Keller-Sutter Karin · Bundesrat · 2024-12-18
Keller-Sutter Karin · Bundesrat · St. Gallen · 2024-12-18
Wortprotokoll
Der Bundesrat ist auch der Meinung, dass dem geltenden Parteispendenabzug eine Benachteiligung verheirateter gegenüber unverheirateten Personen innewohnt. Das stellte der Bundesrat bereits 2009 im Rahmen der Beratung der parlamentarischen Initiative Reimann Maximilian 06.463 fest. Darum stellte er damals einen Eventualantrag, der einen maximalen Abzug in der Höhe von 4000 Franken für in ungetrennter Ehe lebende Steuerpflichtige respektive von 2000 Franken für die übrigen Steuerpflichtigen vorgesehen hätte. Die Bundesversammlung lehnte diesen Antrag aber ab und beschloss die nun geltende Ausgestaltung des Parteispendenabzugs. Es war also, wie gesagt, ein bewusster Entscheid des Gesetzgebers.

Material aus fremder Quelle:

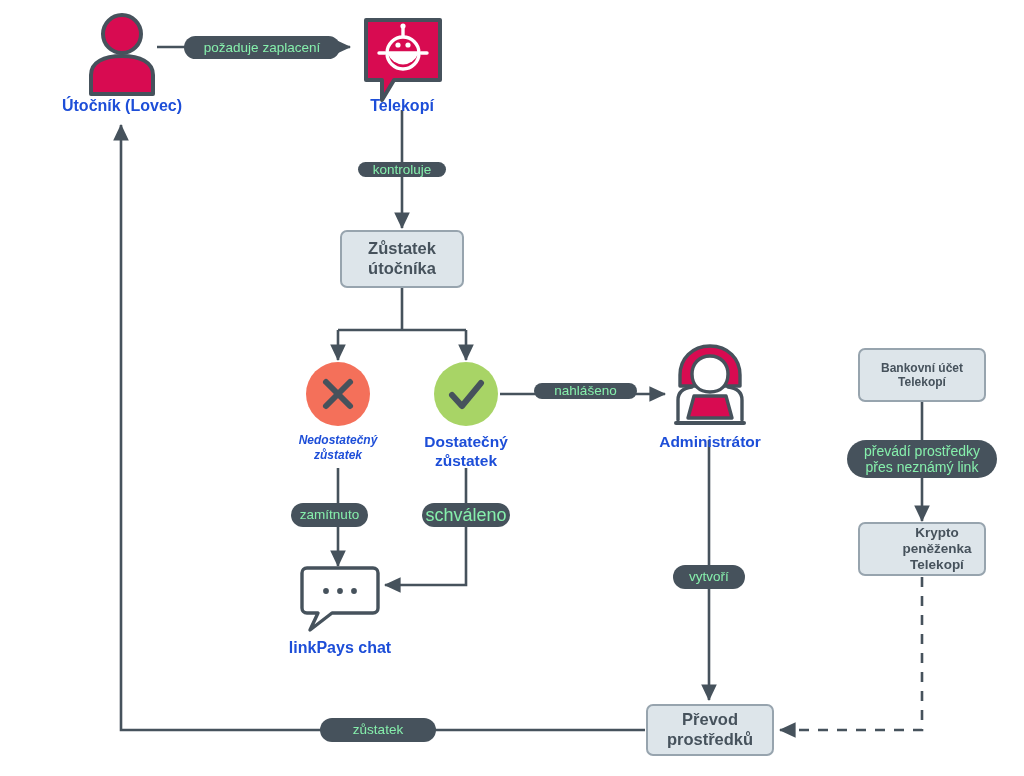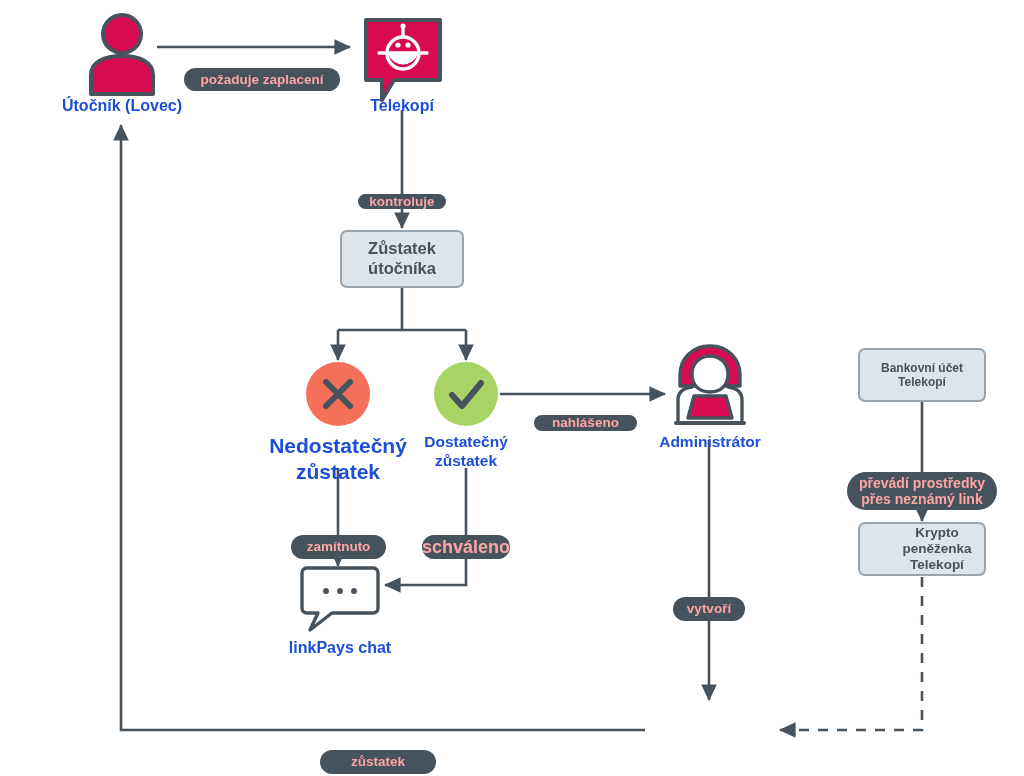"požaduje zaplacení" .pill { color: #fca5a5 -> #86efac; font-weight: bold -> normal; margin-top: 32px -> none }
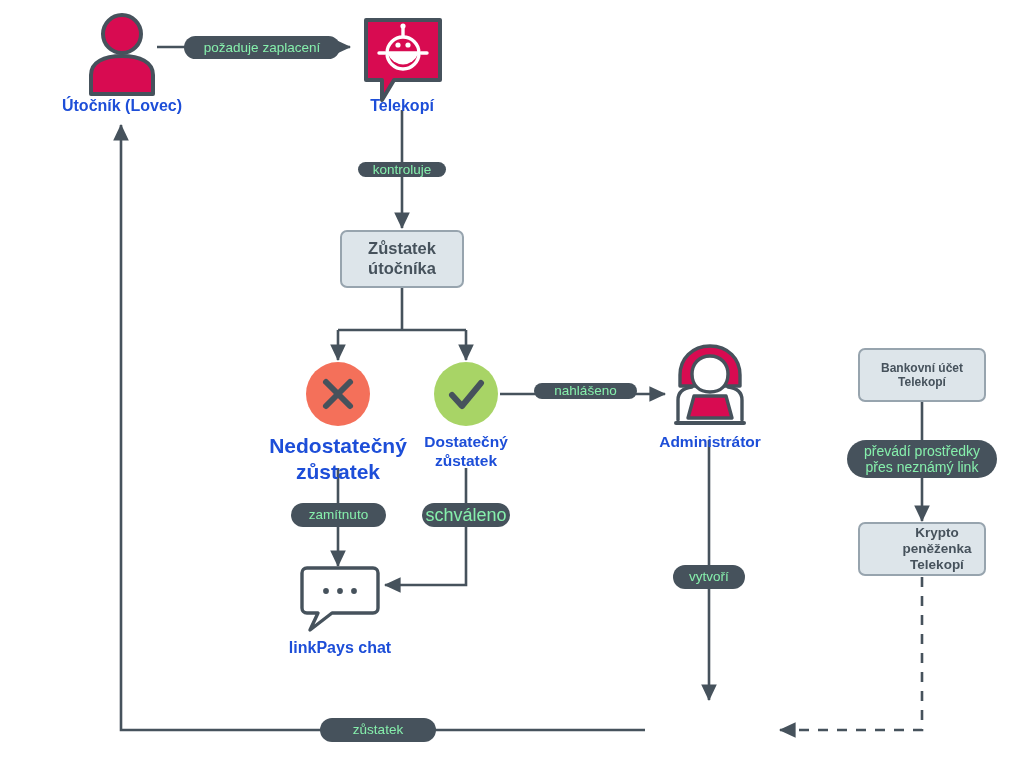"Nedostatečný" div.node-label { font-size: 21px -> 12px; font-style: none -> italic }
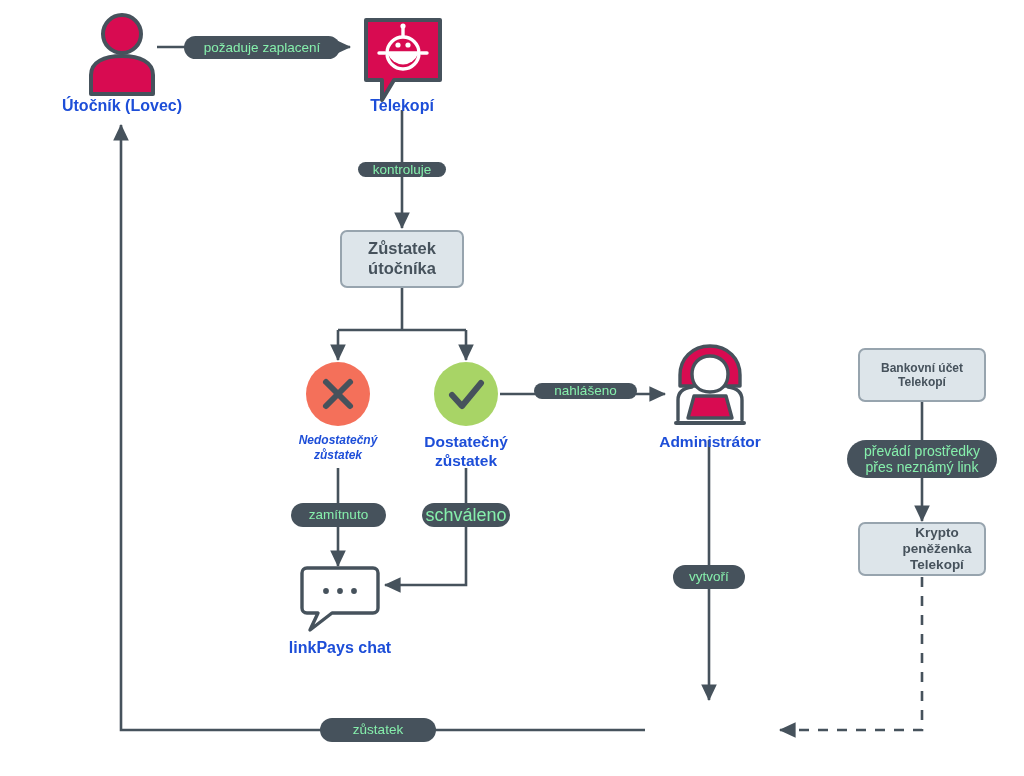"zamítnuto" div.pill { width: 95px -> 77px }
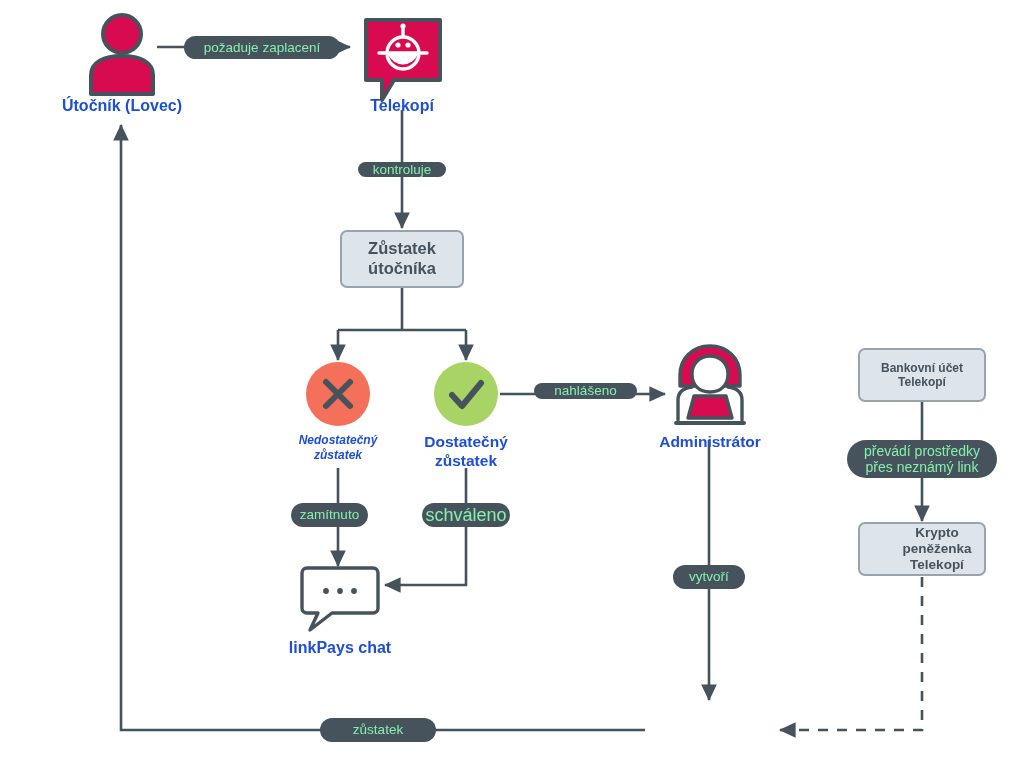"Převod" div.box { html: none -> <div>Převod prostředků</div> }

Gerne möchte ich auch nochmals festhalten, dass die Motion ursprünglich auf der Annahme beruhte, dass dies von der ESTV erst seit 2023 so gehandhabt werde, dass es sich also um eine Praxis handle, die die ESTV erst 2023 eingeführt habe. Das ist jedoch nicht korrekt. Vielmehr musste der Kanton Bern seine Praxis auf das Steuerjahr 2023 hin anpassen, weil er davor den Parteispendenabzug auch bei Ehepaaren pro Person zugelassen hatte und diese Praxis eben bundesrechtswidrig war.
Der Bundesrat teilt grundsätzlich das Anliegen der Motion. Allerdings verfügt die ESTV über keine Datengrundlage zum geltenden Parteispendenabzug. Darum kann der Bundesrat auch keine Angaben machen bezüglich möglicher [PAGE 2475] Mindereinnahmen. Der Bundesrat möchte keine Erhöhung von Steuerabzügen umsetzen, ohne die finanziellen Auswirkungen zu kennen. Angesichts der aktuellen Finanzlage des Bundes wäre dies nicht opportun.
Ich möchte noch einen Hinweis zum Motionstext machen. Er ist so formuliert, dass das Anliegen rückwirkend auf das Steuerjahr 2023 umgesetzt werden müsste. Dies lehnt der Bundesrat ab. Auch die Debatte im Ständerat hat gezeigt, dass die WAK-S eigentlich gar keine Rückwirkung wollte. Das wäre also sicherlich auch anzupassen.
Ich beantrage Ihnen, der Mehrheit Ihrer Kommission zu folgen.